Input for this task:
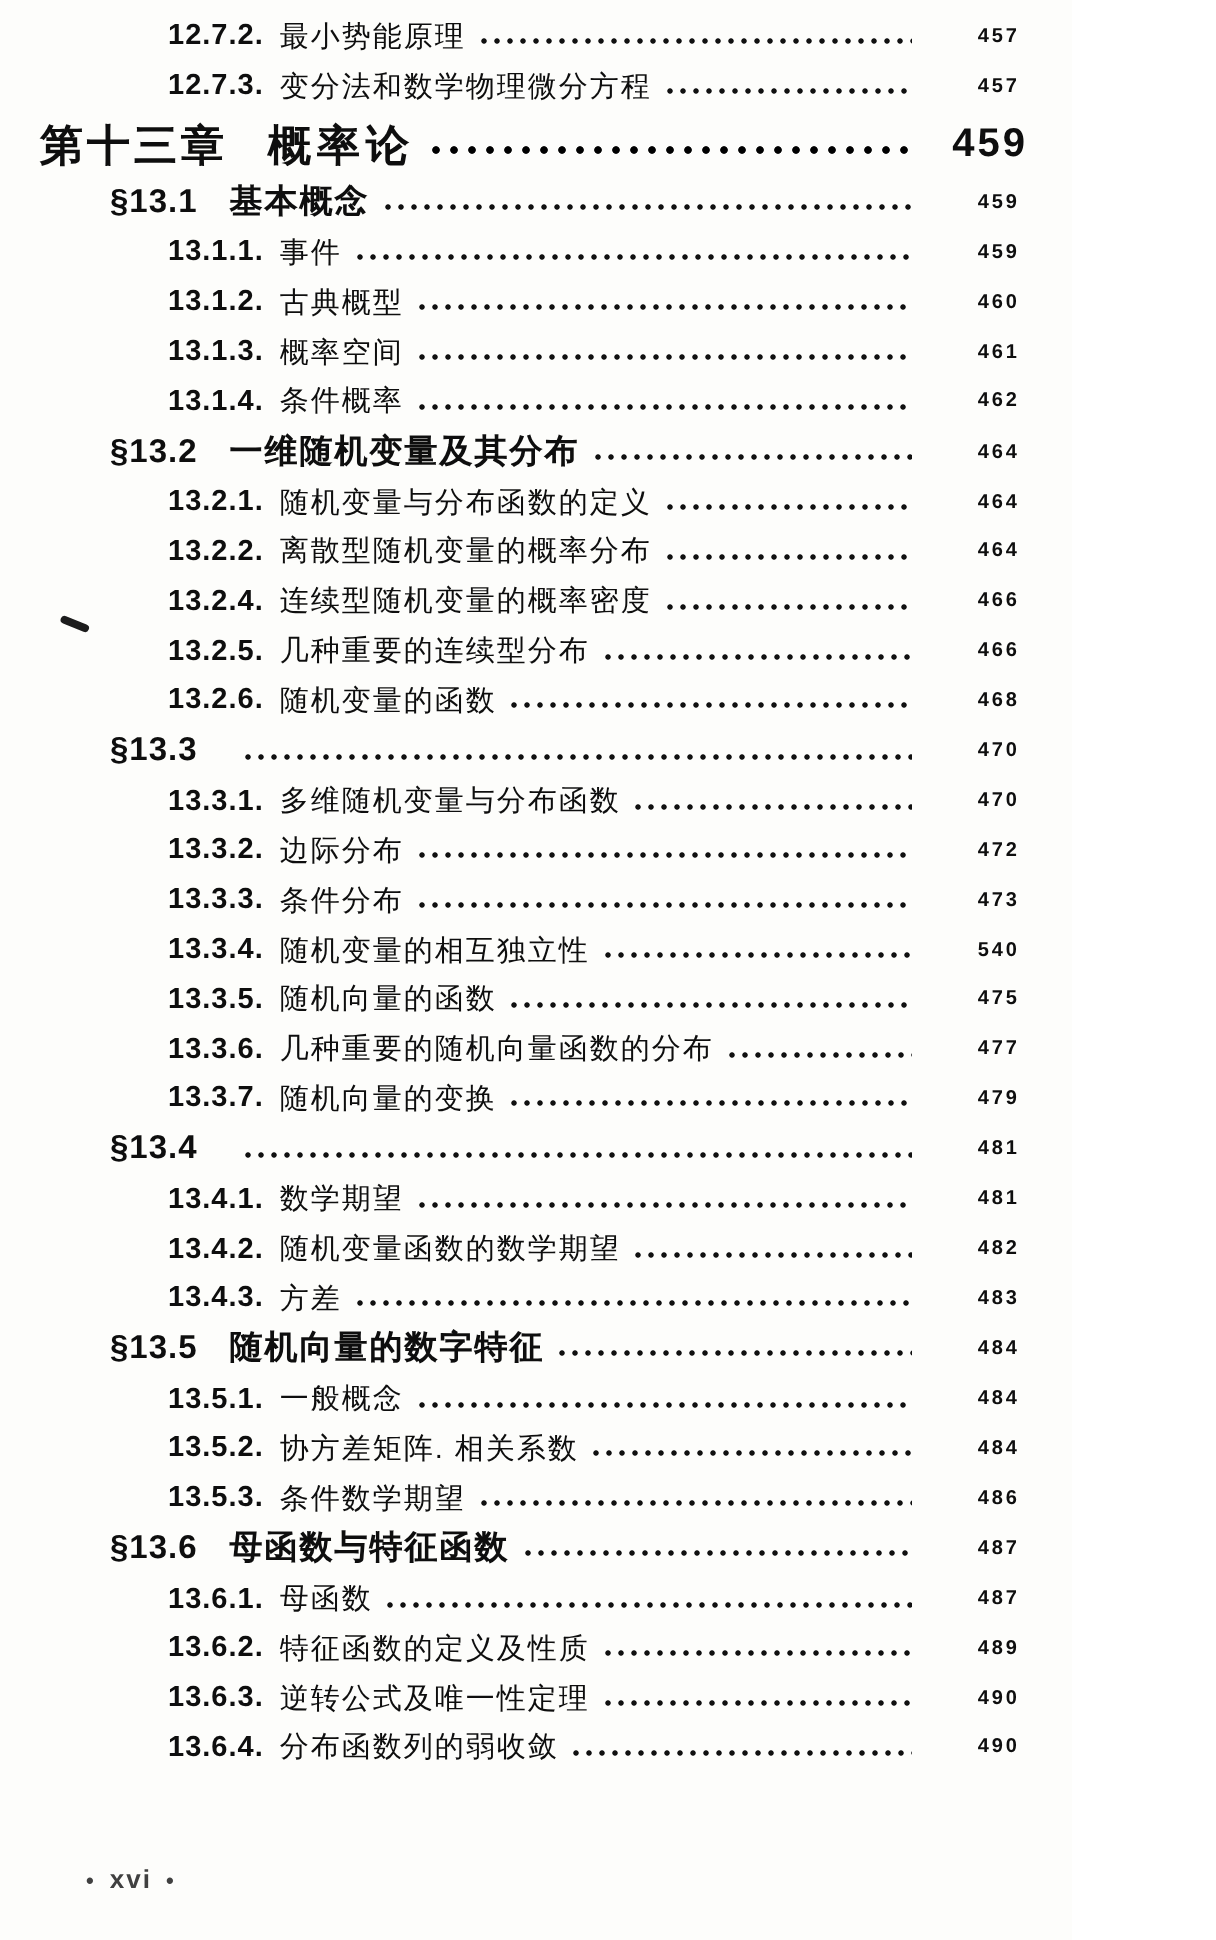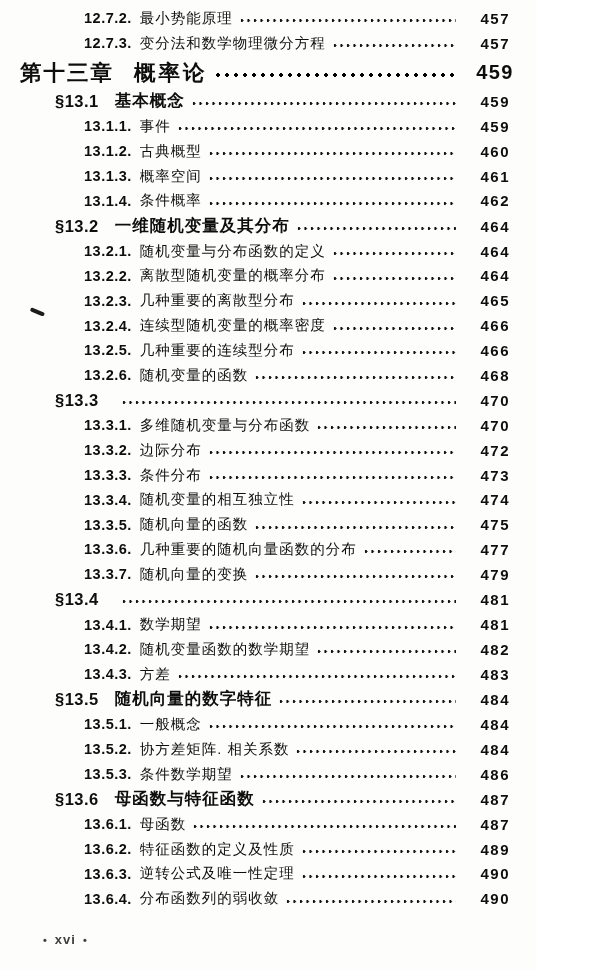--- a/index.html
+++ b/index.html
@@ -72,7 +72,7 @@
     margin-right: 26px;
     text-align: right;
     font-weight: 700;
-    font-size: 15px;
+    font-size: 10px;
     letter-spacing: 1.5px;
   }
   .chapter .pagenum {

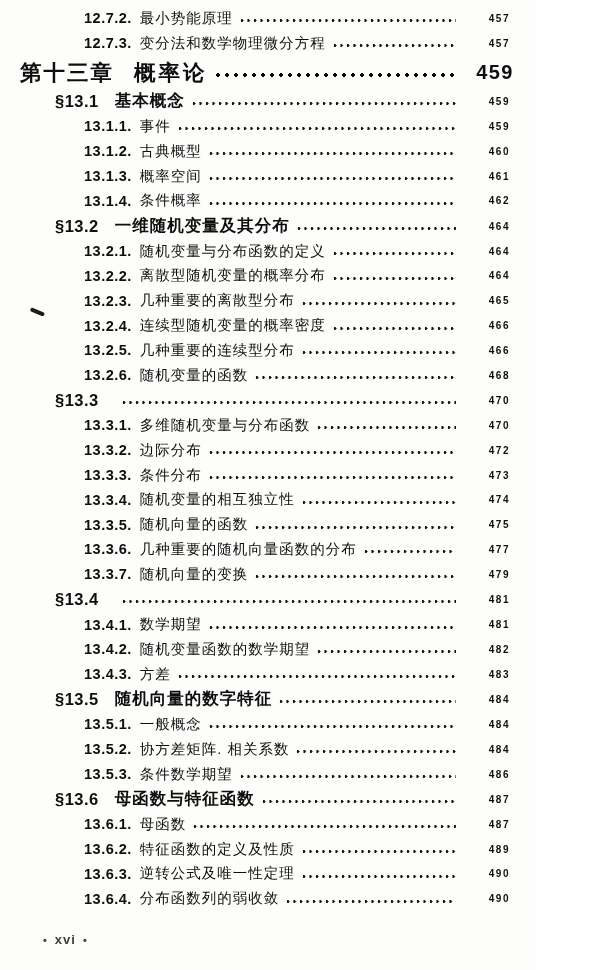--- a/index.html
+++ b/index.html
@@ -184,12 +184,6 @@
     <span class="pagenum">464</span>
   </div>
 
-  <div class="row sub">
-    <span class="num">13.2.3.</span>
-    <span class="title">几种重要的离散型分布</span>
-    <span class="leader"></span>
-    <span class="pagenum">465</span>
-  </div>
 
   <div class="row sub">
     <span class="num">13.2.4.</span>

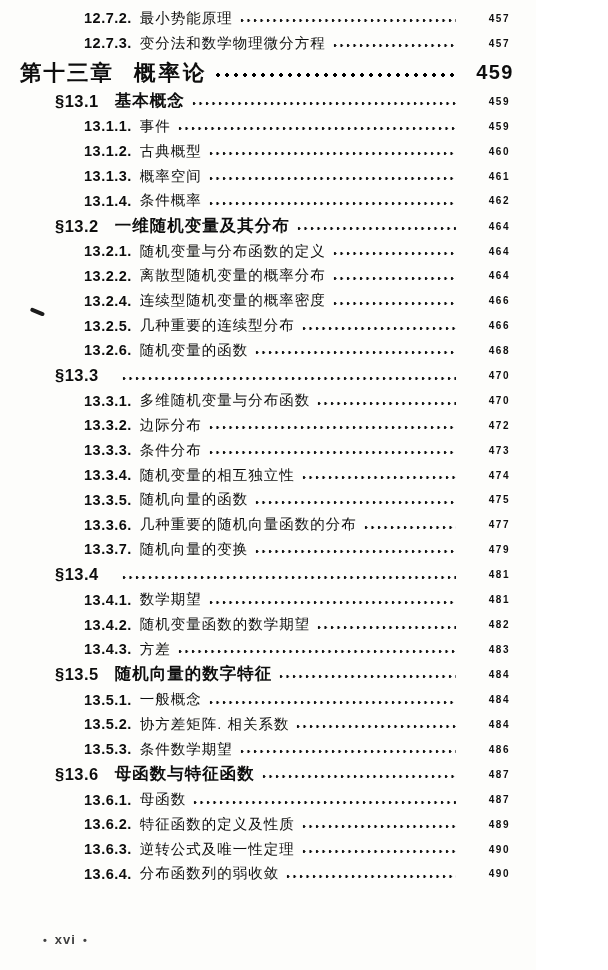--- a/index.html
+++ b/index.html
@@ -237,7 +237,7 @@
     <span class="num">13.3.4.</span>
     <span class="title">随机变量的相互独立性</span>
     <span class="leader"></span>
-    <span class="pagenum">474</span>
+    <span class="pagenum">540</span>
   </div>
 
   <div class="row sub">

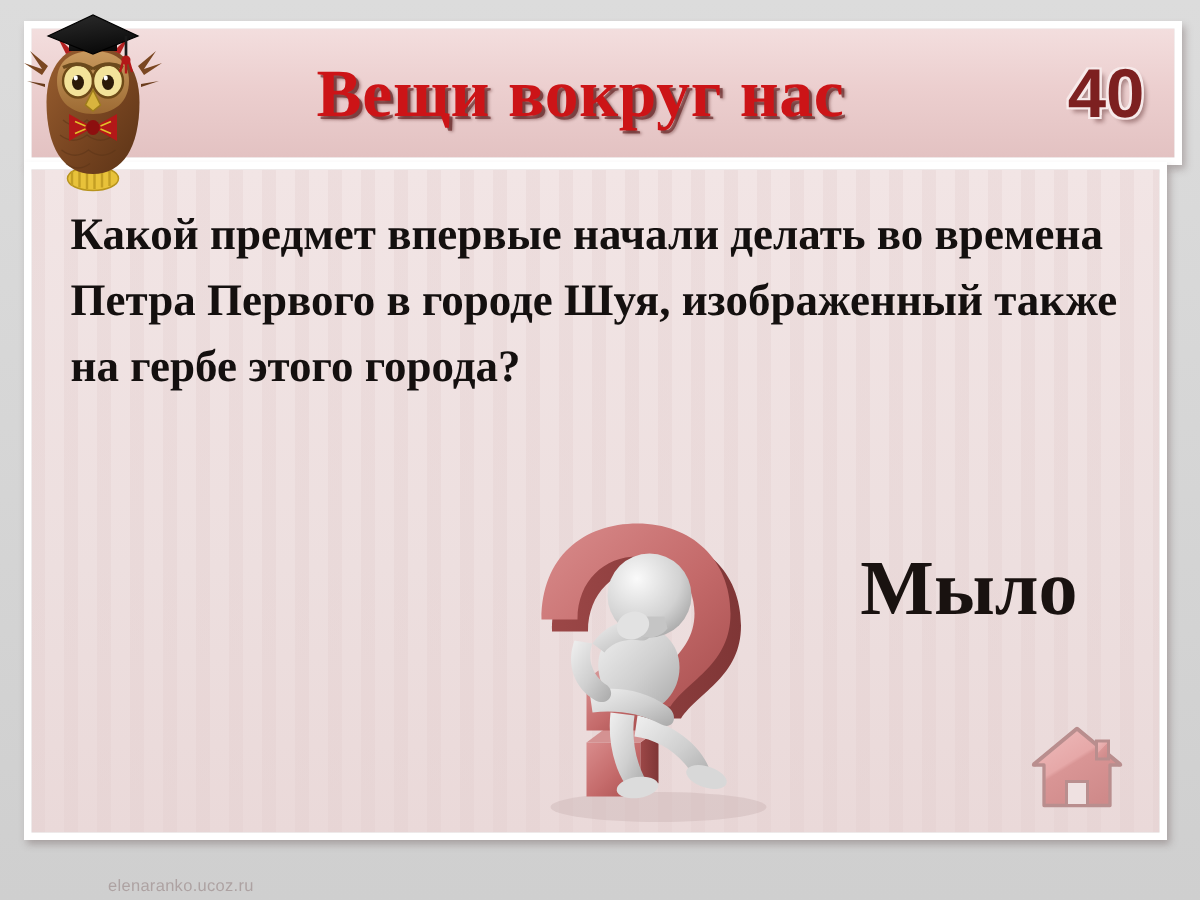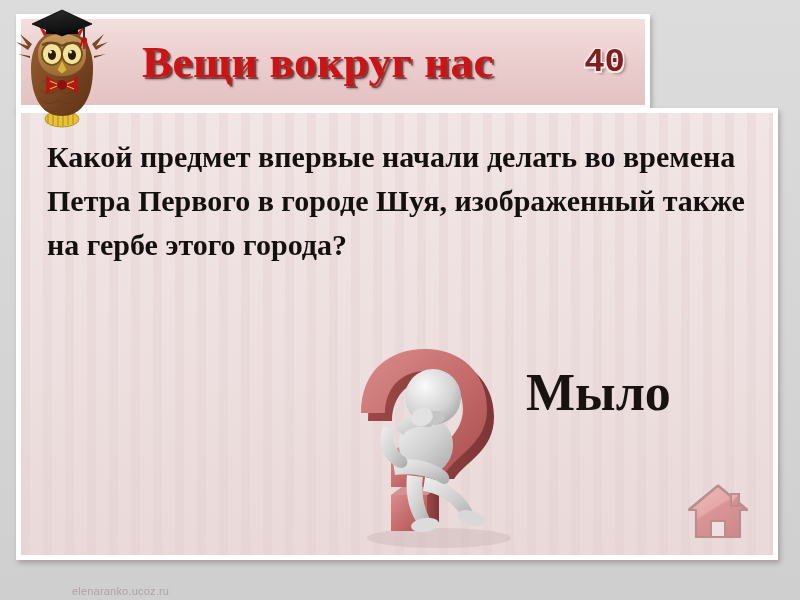--- a/index.html
+++ b/index.html
@@ -26,7 +26,7 @@
     position: absolute;
     left: 16px;
     top: 14px;
-    width: 634px;
+    width: 772px;
     height: 96px;
     box-sizing: border-box;
     border: 5px solid #ffffff;

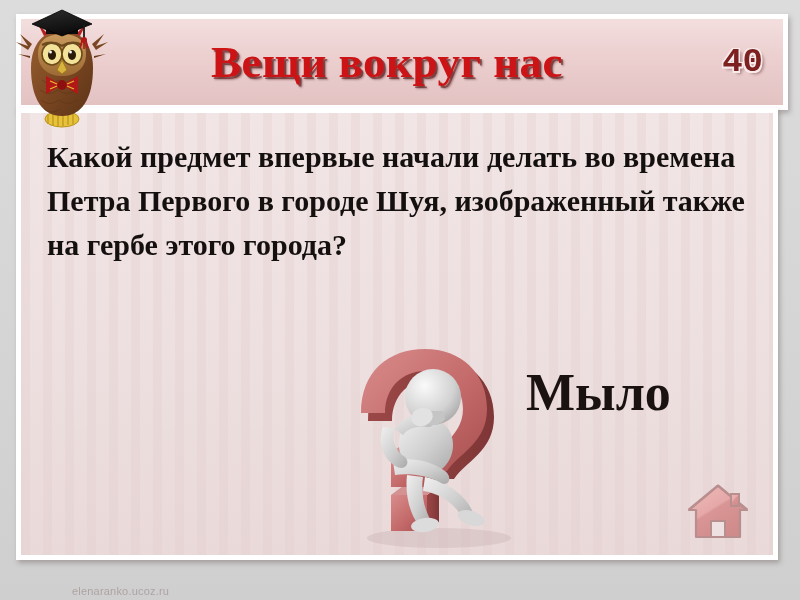--- a/index.html
+++ b/index.html
@@ -63,9 +63,9 @@
     right: 20px;
     top: 50%;
     transform: translateY(-50%);
-    font-family: Liberation Mono, monospace;
+    font-family: Liberation Sans, sans-serif;
     font-weight: bold;
-    font-size: 34px;
+    font-size: 46px;
     color: #7d2020;
     text-shadow:
       -1.5px -1.5px 0 #f7eaea,

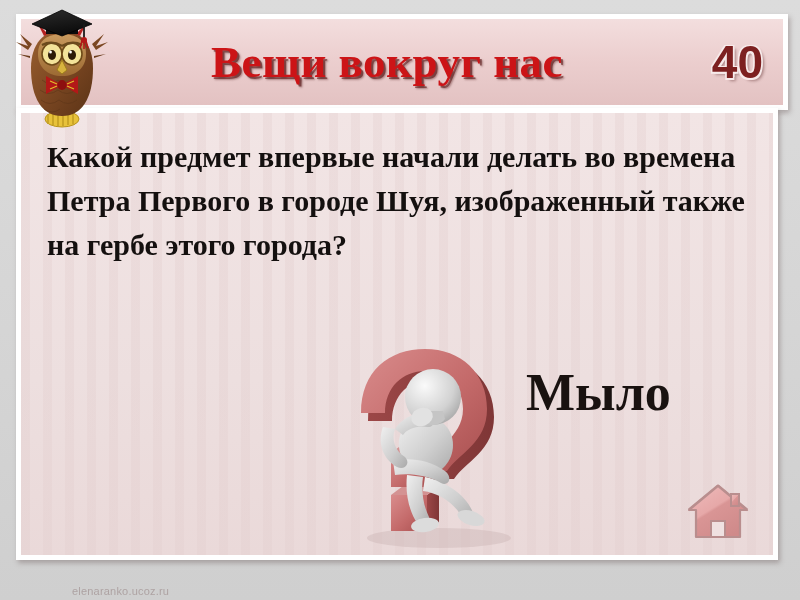--- a/index.html
+++ b/index.html
@@ -131,6 +131,7 @@
     left: 505px;
     top: 250px;
     width: 240px;
+    text-align: center;
     font-family: "Liberation Serif", serif;
     font-weight: bold;
     font-size: 52px;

Work order: Could every entry above be printed again exactly, images excluded?

Problem solution:
--- a/index.html
+++ b/index.html
@@ -72,7 +72,7 @@
     margin-right: 26px;
     text-align: right;
     font-weight: 700;
-    font-size: 15px;
+    font-size: 10px;
     letter-spacing: 1.5px;
   }
   .chapter .pagenum {

--- a/index.html
+++ b/index.html
@@ -184,12 +184,6 @@
     <span class="pagenum">464</span>
   </div>
 
-  <div class="row sub">
-    <span class="num">13.2.3.</span>
-    <span class="title">几种重要的离散型分布</span>
-    <span class="leader"></span>
-    <span class="pagenum">465</span>
-  </div>
 
   <div class="row sub">
     <span class="num">13.2.4.</span>

--- a/index.html
+++ b/index.html
@@ -237,7 +237,7 @@
     <span class="num">13.3.4.</span>
     <span class="title">随机变量的相互独立性</span>
     <span class="leader"></span>
-    <span class="pagenum">474</span>
+    <span class="pagenum">540</span>
   </div>
 
   <div class="row sub">

--- a/index.html
+++ b/index.html
@@ -26,7 +26,7 @@
     position: absolute;
     left: 16px;
     top: 14px;
-    width: 634px;
+    width: 772px;
     height: 96px;
     box-sizing: border-box;
     border: 5px solid #ffffff;

--- a/index.html
+++ b/index.html
@@ -63,9 +63,9 @@
     right: 20px;
     top: 50%;
     transform: translateY(-50%);
-    font-family: Liberation Mono, monospace;
+    font-family: Liberation Sans, sans-serif;
     font-weight: bold;
-    font-size: 34px;
+    font-size: 46px;
     color: #7d2020;
     text-shadow:
       -1.5px -1.5px 0 #f7eaea,

--- a/index.html
+++ b/index.html
@@ -131,6 +131,7 @@
     left: 505px;
     top: 250px;
     width: 240px;
+    text-align: center;
     font-family: "Liberation Serif", serif;
     font-weight: bold;
     font-size: 52px;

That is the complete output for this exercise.